Either way, this means that the “apps” of the Web (social networking, blogging, email, pseudo-SMS, etc.), if they want to attract more flies, will have to be recreated as native apps for the iPhone OS, Symbian OS, and other current and future operating systems (with the exception of Palm. Their OS doesn’t deserve any recognition, LOL.). It may be nice for Apple to allow background processes in the future to allow for cross-platform development and widget design for the same-branded native apps on more than one OS.

However, after all the web apps for mobile phones have been turned into native apps, what will remain on the Mobile Web? Or at least what websites will remain that can’t be fully or successfully converted into native mobile apps (it feels like I’m asking about who will remain after the Apocalypse or something like that)?

I think one candidate for such a position would be any wiki website, especially Wikipedia.

Simply put, wikis are dynamic websites that allow one to create a page about anything (that’s notable or important); they also make it rather easy to link to other articles by typing “[[ ]]” around any word or group of words, although that means if a linked article doesn’t exist (hence the red text of a non-existent page link) then one can create the missing article by clicking on the red link, which presents a “Create this page” page. Rinse and repeat.

As you can see, an article on a wiki can fill up pretty fast with an array of links to, well, anything on the wiki that needs “wikilinking” (oh, and the slightly less-common, but necessary hyperlinking for external links and references).

So trying to create a hypothetical Wikipedia application for mobile touchscreen-input access on the iPhone OS is something that may very well run aground when one has to open up links of either the wiki- or hyper- type.

Plus, links on a webpage, especially on a wiki, aren’t designed as buttons. They’re designed as text links (and image links that direct to the original wikipage of the image). So hyperlinks or wikilinks can’t, at the moment, be considered as widgets that can be tapped in order to deliver or render animated transitions of the user interface from one page to another, except for the basic loading of another page. And let’s not forget about how, whenever one opens up a hyperlink in a native app, the webpage immediately and automatically opens up in Safari, thus bring us back to the Mobile Web.

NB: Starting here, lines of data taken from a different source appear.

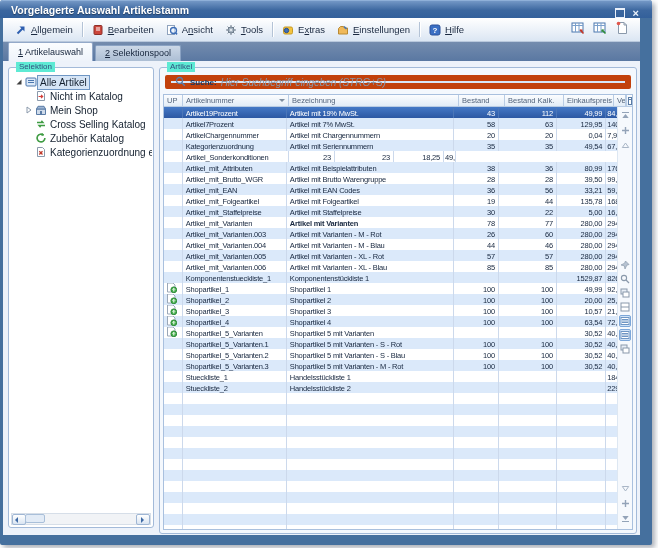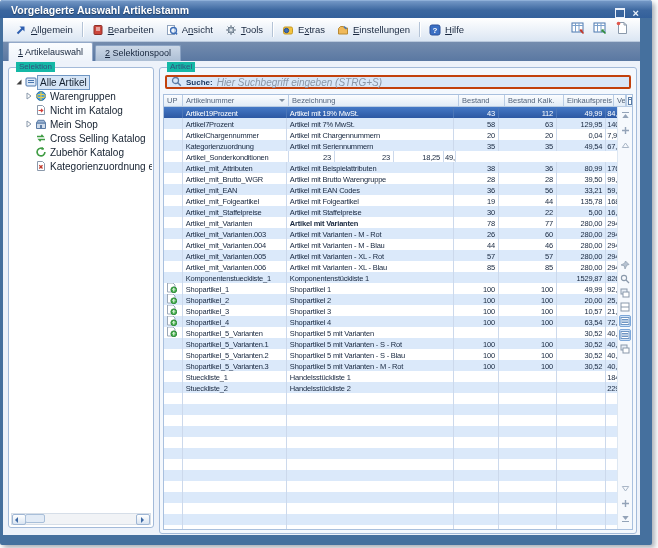--- a/index.html
+++ b/index.html
@@ -27,7 +27,7 @@
   
   .content{position:absolute;left:0;top:43px;width:100%;height:474px;background:#edf2fa;}
   .groupbox{position:absolute;border:1px solid #a3bad9;border-radius:3px;box-sizing:border-box;}
-  .gb-caption{position:absolute;top:-6px;left:7px;background:#14b8a6;padding:0 3px;font-size:8px;color:#31507f;line-height:10px;}
+  .gb-caption{position:absolute;top:-6px;left:7px;background:#5eead4;padding:0 3px;font-size:8px;color:#31507f;line-height:10px;}
   .selektion{left:5px;top:6px;width:146px;height:461px;background:#ffffff;}
   .artikel{left:156px;top:6px;width:478px;height:467px;background:#f4f8fd;}
   

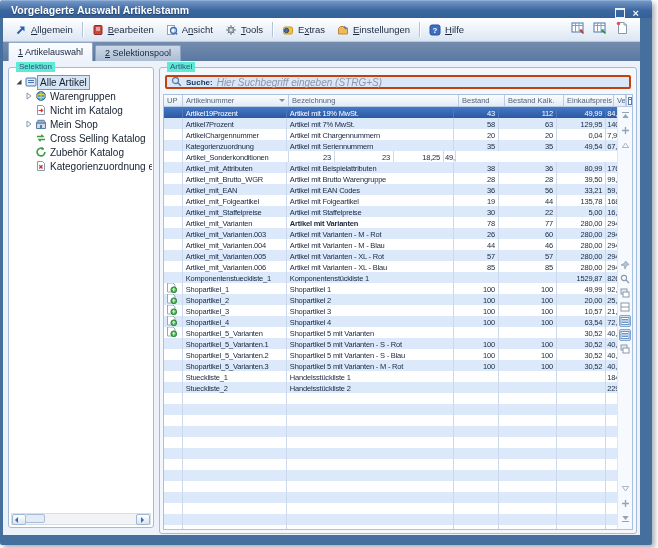--- a/index.html
+++ b/index.html
@@ -49,7 +49,7 @@
   .hs-btn.right::after{left:4px;border-left-color:#3f6aa5;border-right-width:0;}
   .hs-thumb{position:absolute;left:13px;top:0px;width:20px;height:9px;background:#e2ebf6;border:1px solid #a9bfd9;border-radius:2px;box-sizing:border-box;}
   
-  .searchbar{position:absolute;left:5px;top:7px;right:5px;height:14px;background:#d9e7f8;border:2px solid #c2410c;border-radius:2px;display:flex;align-items:center;gap:4px;padding:0 4px;box-sizing:border-box;}
+  .searchbar{position:absolute;left:5px;top:7px;right:5px;height:14px;background:#d9e7f8;border:6px solid #c2410c;border-radius:2px;display:flex;align-items:center;gap:4px;padding:0 4px;box-sizing:border-box;}
   .s-label{font-size:8px;font-weight:bold;color:#1c3860;}
   .s-placeholder{font-size:10px;font-style:italic;color:#8b96a6;}
   

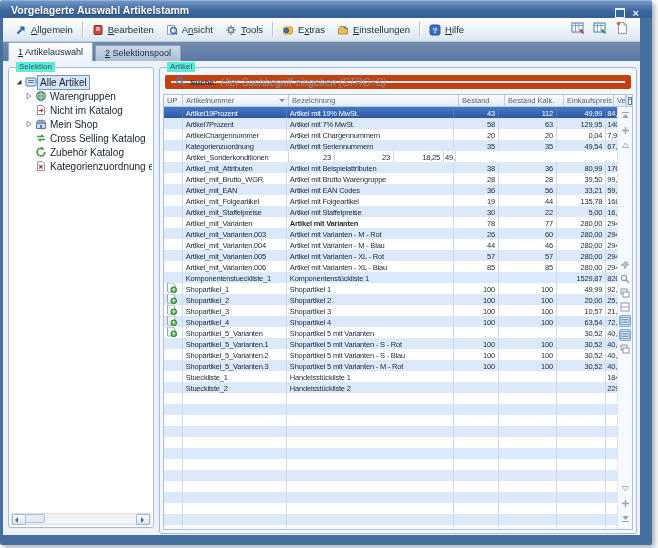--- a/index.html
+++ b/index.html
@@ -208,21 +208,6 @@
               <span class="ti-label sel">Alle Artikel</span>
             </div>
             <div class="tree-item l1">
-              <span class="exp-slot">
-                <svg width="8" height="8">
-                  <path d="M2 1 l4 3 -4 3 z" fill="#fff" stroke="#8a99ab"></path>
-                </svg>
-              </span>
-              <span class="ti-icon">
-                <svg width="12" height="12">
-                  <circle cx="6" cy="6" r="4.5" fill="#4a9fd8" stroke="#2b6ea6"></circle>
-                  <ellipse cx="6" cy="6" rx="4.5" ry="1.7" fill="none" stroke="#f4d03f"></ellipse>
-                  <path d="M6 1.5 v9" stroke="#f4d03f"></path>
-                </svg>
-              </span>
-              <span class="ti-label">Warengruppen</span>
-            </div>
-            <div class="tree-item l1">
               <span class="exp-slot"></span>
               <span class="ti-icon">
                 <svg width="12" height="12">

One developer can partially remedy this for the creation of a native Wikipedia or wiki reader by simply stripping the text of any links, although that would take away the “fun” in navigating through Wiki articles. Another can remedy this by styling the wikilinks, reflinks and hyperlinks as touchy-feely widgets, although that would result in a wide interspersion of “embedded” but raised widgets within the text.

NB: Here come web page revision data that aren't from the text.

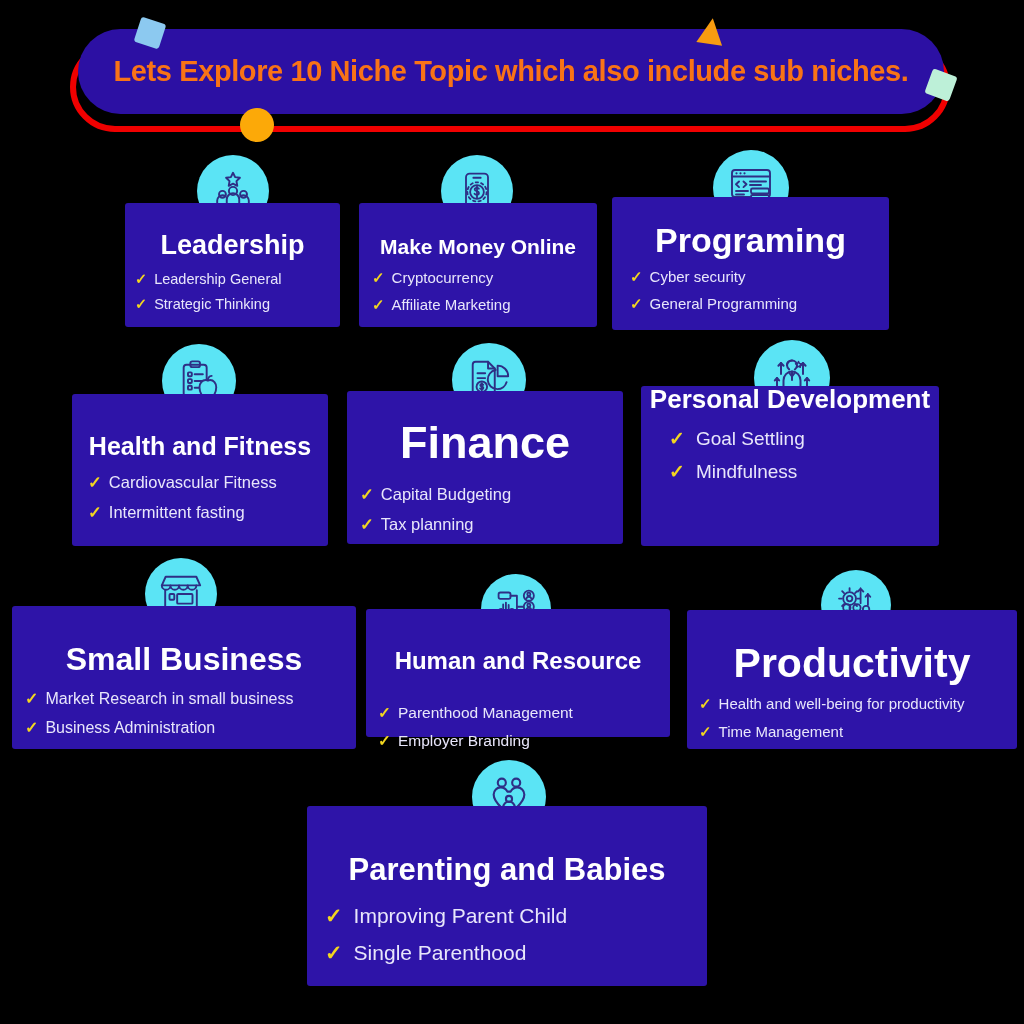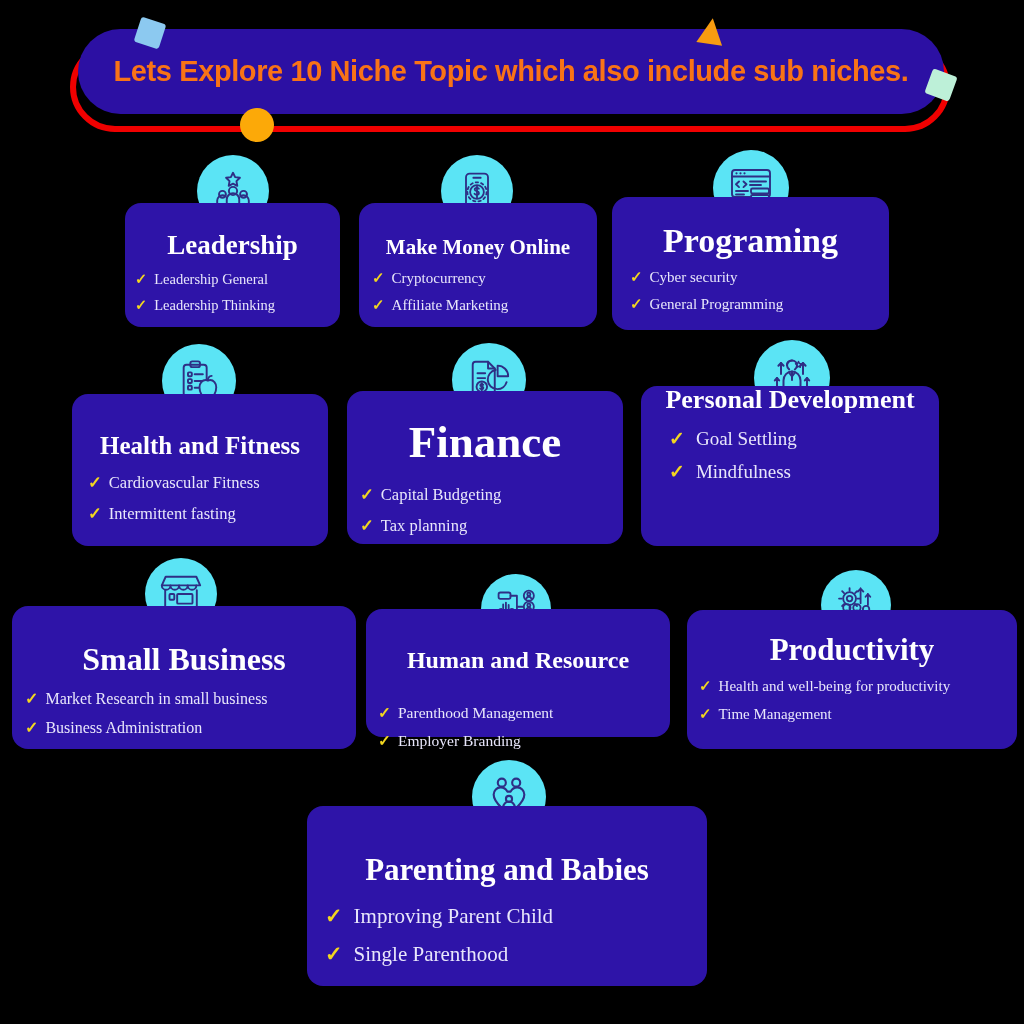--- a/index.html
+++ b/index.html
@@ -59,10 +59,9 @@
   .card {
     position: absolute;
     background: #2E14A8;
-    border-radius: 16px;
+    border-radius: 3px;
     display: flex; flex-direction: column;
     align-items: center;
-    font-family: Liberation Serif, serif;
   }
   .card-title {
     color: #FFFFFF;

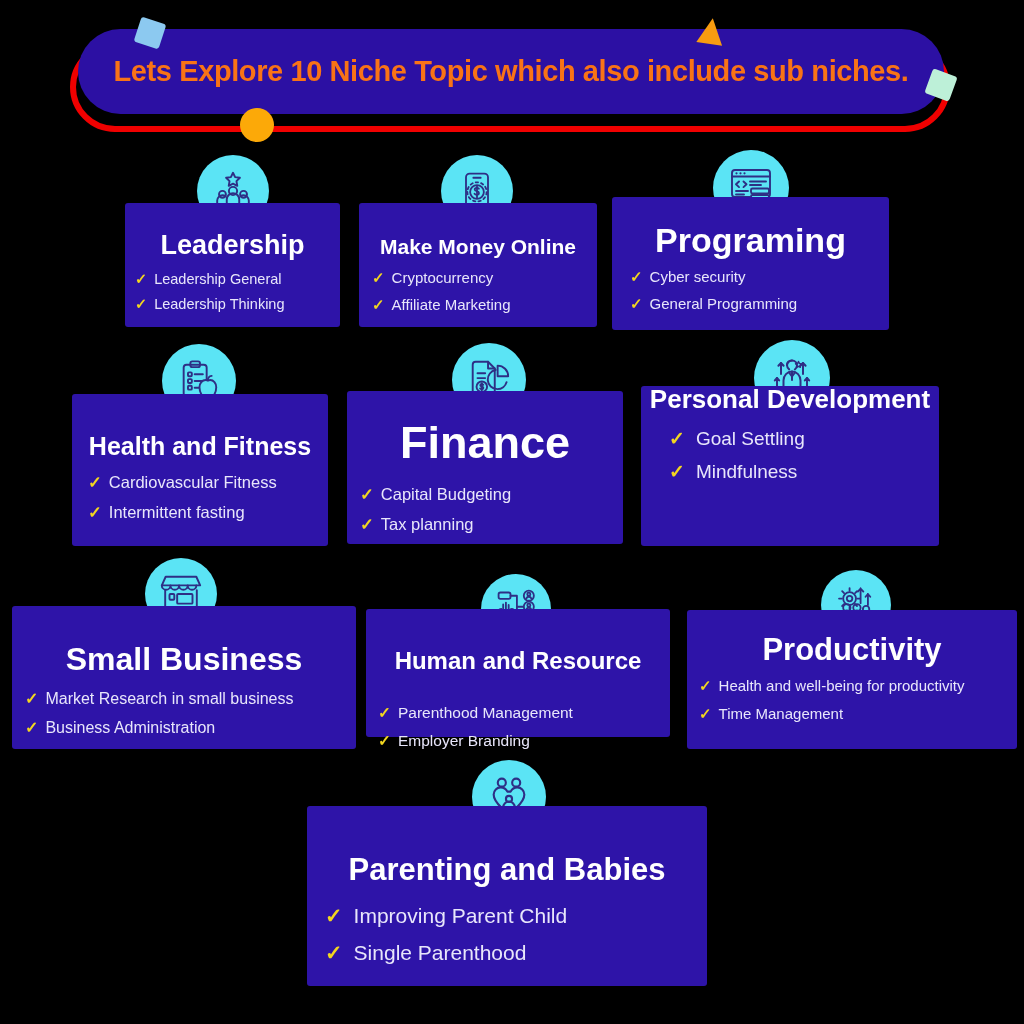--- a/index.html
+++ b/index.html
@@ -333,7 +333,7 @@
         </li>
       <li>
           <span class="check">✓</span>
-          <span>Leadership Thinking</span>
+          <span>Strategic Thinking</span>
         </li>
     </ul>
   </div>

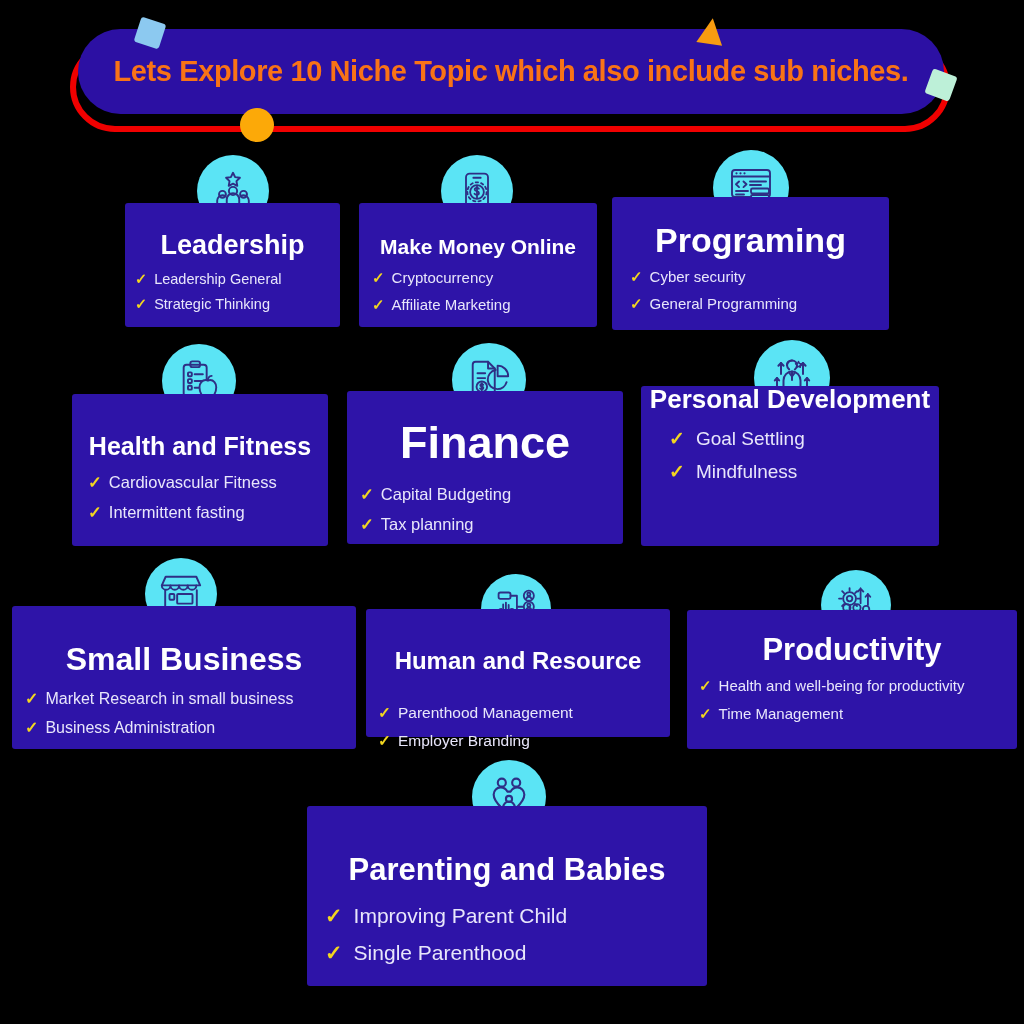--- a/index.html
+++ b/index.html
@@ -141,7 +141,7 @@
   #card-hr .card-list   { margin-top:12px; padding-left:12px; font-size:15.5px; }
   #card-hr .card-list li{ margin-bottom:10px; }
 
-  #card-productivity .card-title  { font-size:31px; margin-top:24px; }
+  #card-productivity .card-title  { font-size:41px; margin-top:32px; }
   #card-productivity .card-list   { margin-top:10px; padding-left:12px; font-size:15px; }
   #card-productivity .card-list li{ margin-bottom:10px; }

Finally, no web-based third-party Wikipedia-for-iPhone reader in existence has taken on how a wiki can be edited within the iPhone OS using a virtual touchscreen keyboard that takes up nearly half the screen’s real estate. Not even Wikipedia’s own official mobile interface.

Do I think that a mobile wiki that can do just as much as a web-based wiki can be created? I don’t discount the possibility.

But I don’t think that the current situation of mobile software development or mobile user interface design lends a great deal of resources to such an ideal as a mobile, iPhone-accessible wiki interface.